The instrument was the version of the WEL validated in Spain [16], comprising 12 items and three subscales (Negative Emotions, Social Pressure, and Physical Discomfort). The response options ranged from 0 to 10, where 0 indicates that the respondent considers they cannot cope with the situation described, and 10 indicates that they feel completely confident of being able to do so.

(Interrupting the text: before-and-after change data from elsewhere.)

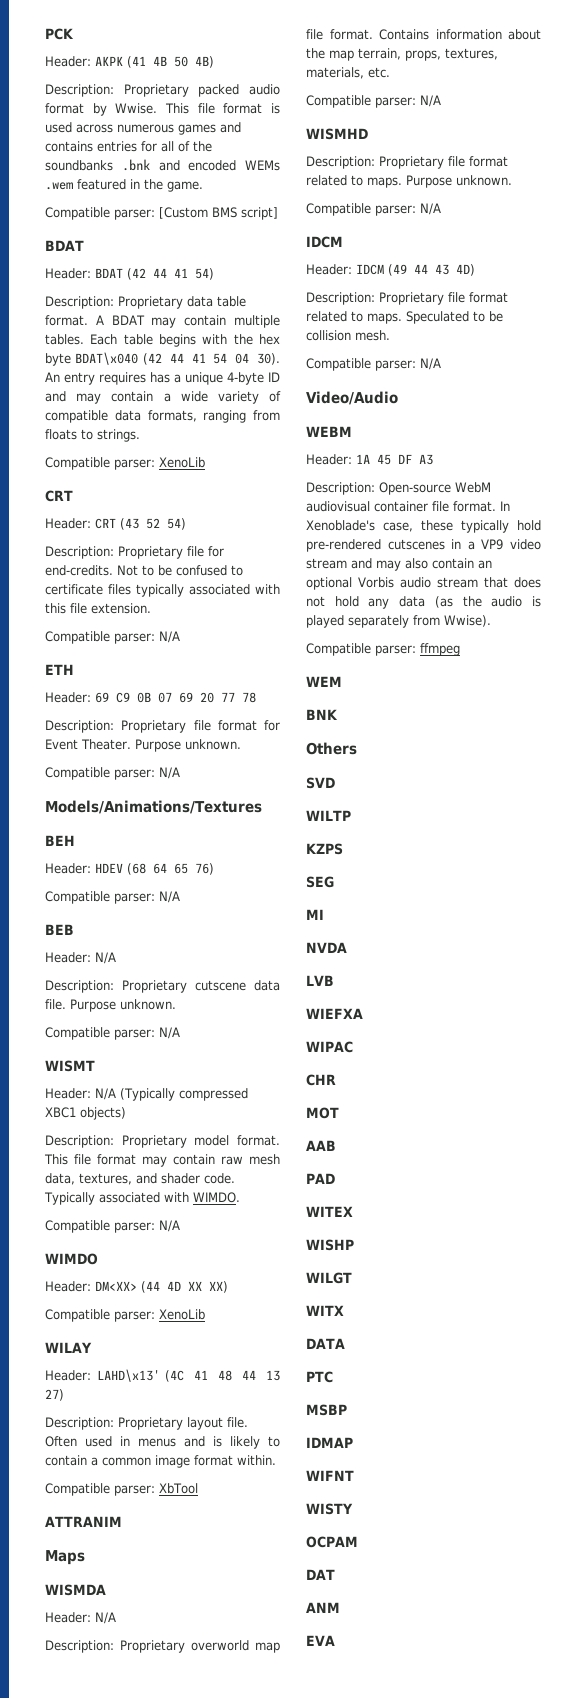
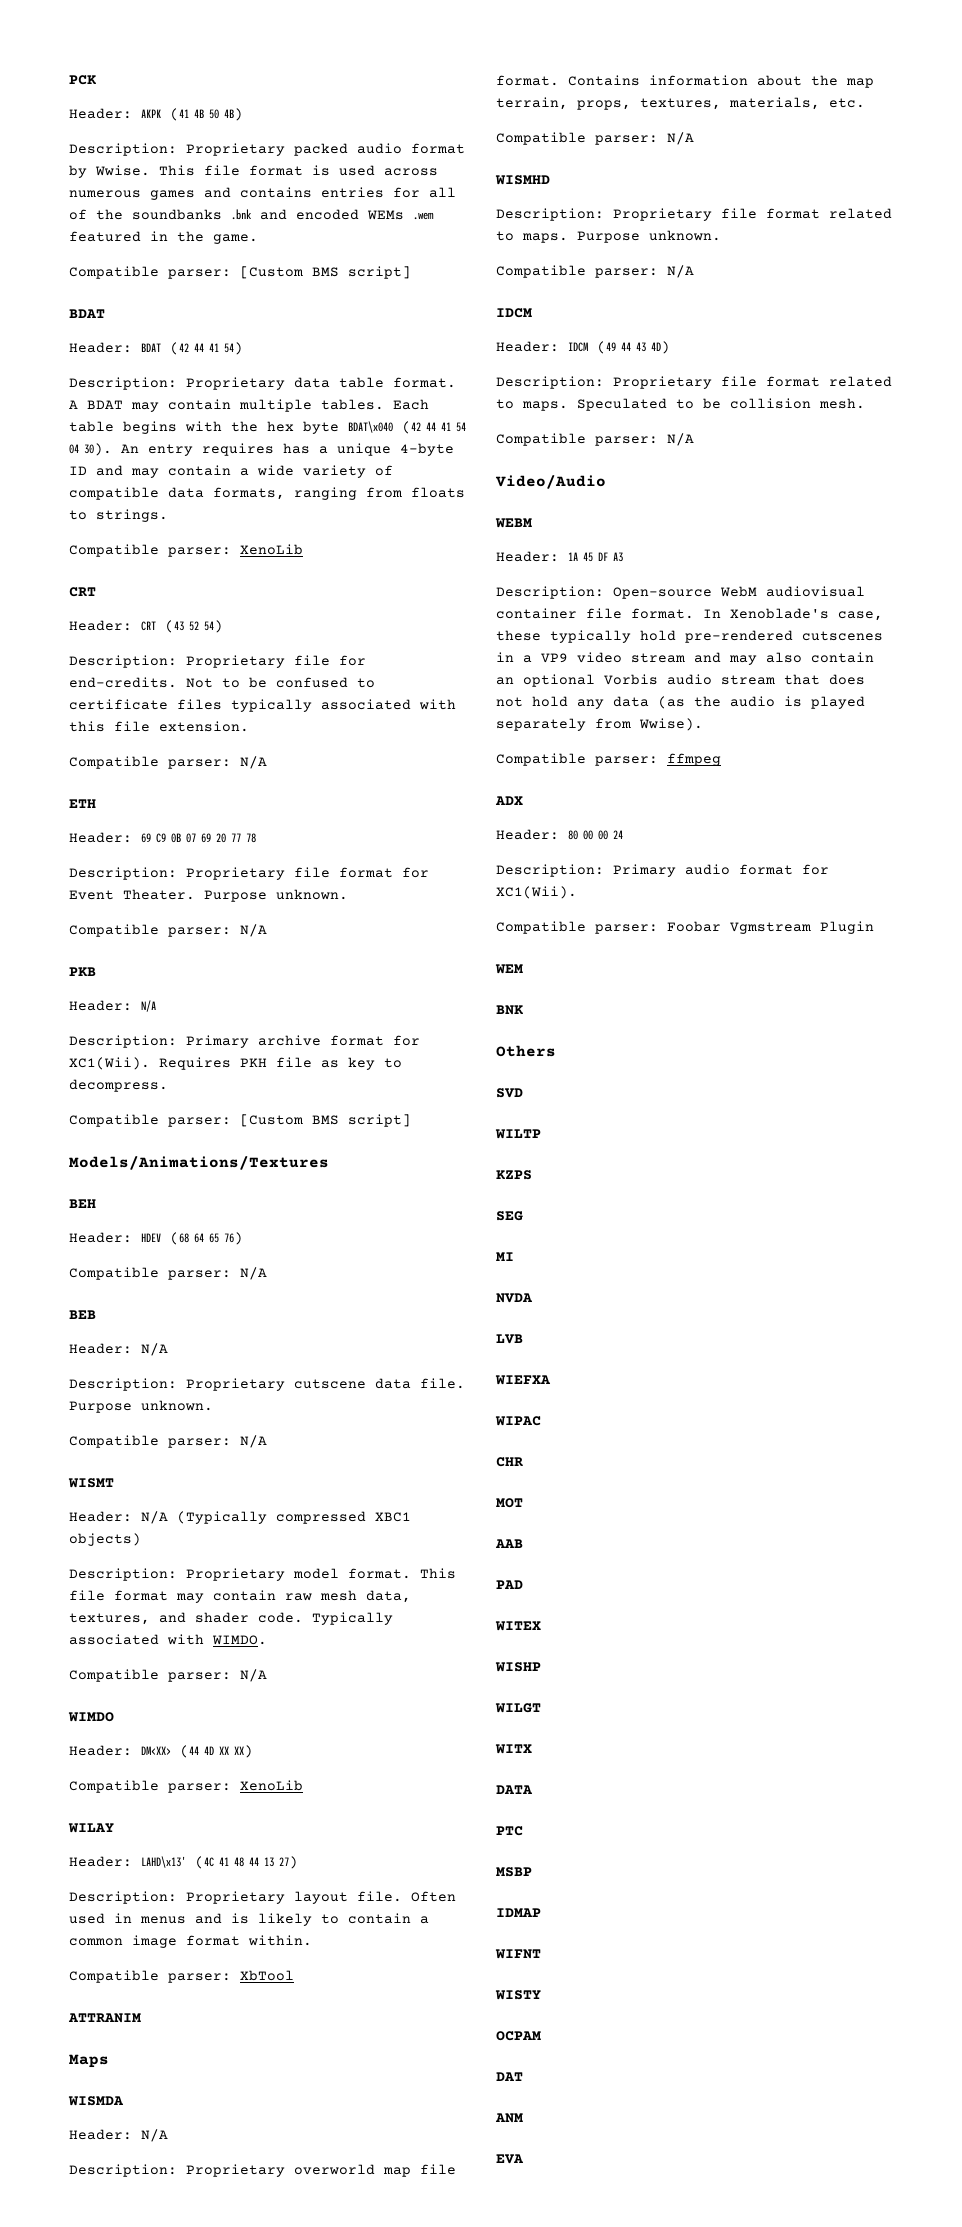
(180, 773) none -> [69,967,96,976] [69,1000,156,1012] [69,1035,420,1048] [69,1057,402,1070] [69,1079,168,1092] [69,1114,411,1127] // PKB // Header: N/A // Description: Primary archive format for XC1(Wii). Requires PKH file as key to decompress. // Compatible parser: [Custom BMS script]
(460, 649) none -> [495,796,523,805] [496,829,623,840] [496,864,829,877] [496,886,577,899] [496,921,874,934] // ADX // Header: 80 00 00 24 // Description: Primary audio format for XC1(Wii). // Compatible parser: Foobar Vgmstream Plugin

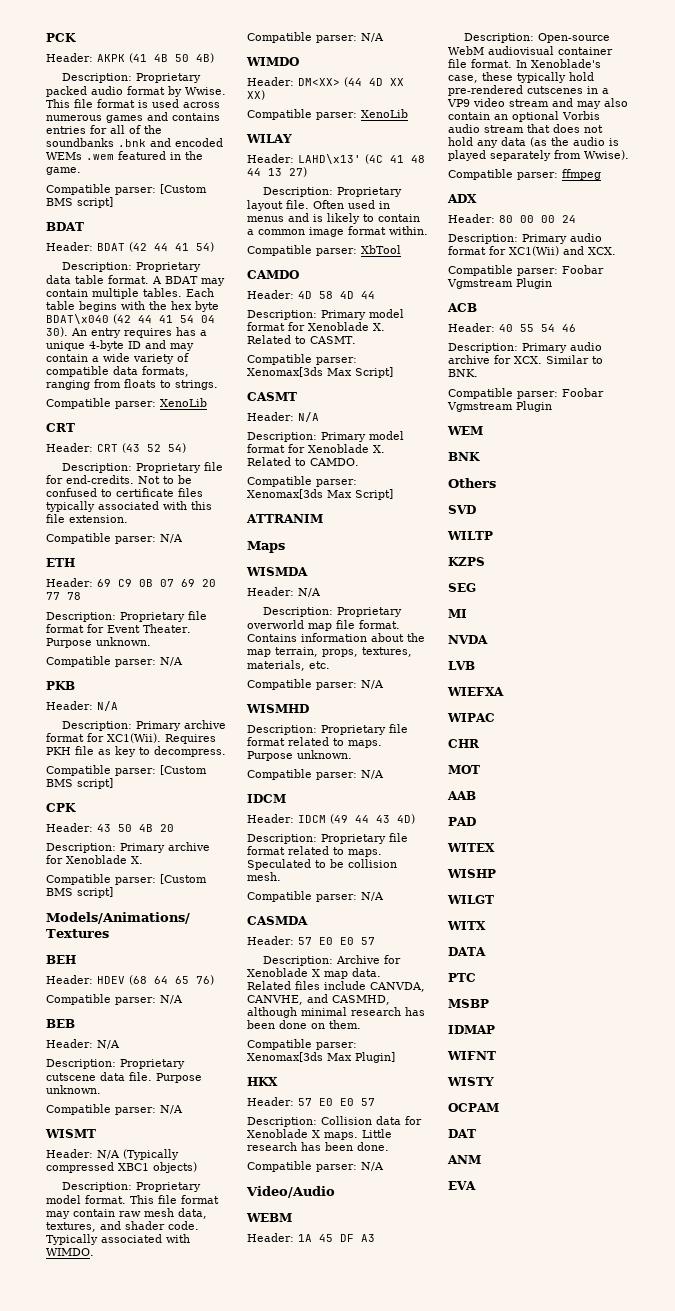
(411, 1120) none -> [46,803,76,812] [46,823,174,832] [46,842,210,853] [46,855,143,864] [46,874,207,885] [46,887,113,898] // CPK // Header: 43 50 4B 20 // Description: Primary archive for Xenoblade X. // Compatible parser: [Custom BMS script]
(294, 1975) none -> [247,270,299,279] [247,290,375,299] [247,309,404,320] [247,322,385,331] [247,335,356,344] [247,354,357,365] [247,367,393,378] [247,392,297,401] [247,412,319,422] [247,431,404,442] [247,444,385,453] [247,457,359,466] [247,476,357,487] [247,489,393,500] // CAMDO // Header: 4D 58 4D 44 // Description: Primary model format for Xenoblade X. Related to CASMT. // Compatible parser: Xenomax[3ds Max Script] // CASMT // Header: N/A // Description: Primary model format for Xenoblade X. Related to CAMDO. // Compatible parser: Xenomax[3ds Max Script]
(694, 439) none -> [247,916,308,925] [247,936,375,945] [263,955,402,966] [247,968,381,979] [247,981,425,992] [247,994,390,1005] [247,1007,425,1018] [247,1020,361,1029] [247,1039,357,1050] [247,1052,395,1063] [247,1077,278,1086] [247,1097,375,1106] [247,1116,422,1127] [247,1129,392,1140] [247,1142,389,1151] [247,1161,384,1172] // CASMDA // Header: 57 E0 E0 57 // Description: Archive for Xenoblade X map data. Related files include CANVDA, CANVHE, and CASMHD, although minimal research has been done on them. // Compatible parser: Xenomax[3ds Max Plugin] // HKX // Header: 57 E0 E0 57 // Description: Collision data for Xenoblade X maps. Little research has been done. // Compatible parser: N/A
[496,886,577,899] XC1(Wii). -> [509,246,616,256] [448,265,604,276] [447,278,552,289] [447,303,477,312] [448,323,576,332] [448,342,602,353] [448,355,603,364] [448,369,478,377] XC1(Wii) and XCX. // Compatible parser: Foobar Vgmstream Plugin // ACB // Header: 40 55 54 46 // Description: Primary audio archive for XCX. Similar to BNK.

The participants also answered the Spanish version of the ESES [15, 22]. This instrument consists of 25 items that measure two hypothetical dimensions of self-efficacy in managing one’s diet: Negative Affect and Socially Acceptable Circumstances. The responses are presented on a Likert response scale from 1 to 7, with responses 1 and 2 corresponding to "I would have no difficulty controlling myself", and responses 3 to 5 range to "I would have moderate difficulty”, and 6 and 7 to "It would be very difficult to control myself". The Spanish validation supported the two-factors structure and showed adequate internal consistency (0.92 in normal-weight participants and 0.93 in the overweight group).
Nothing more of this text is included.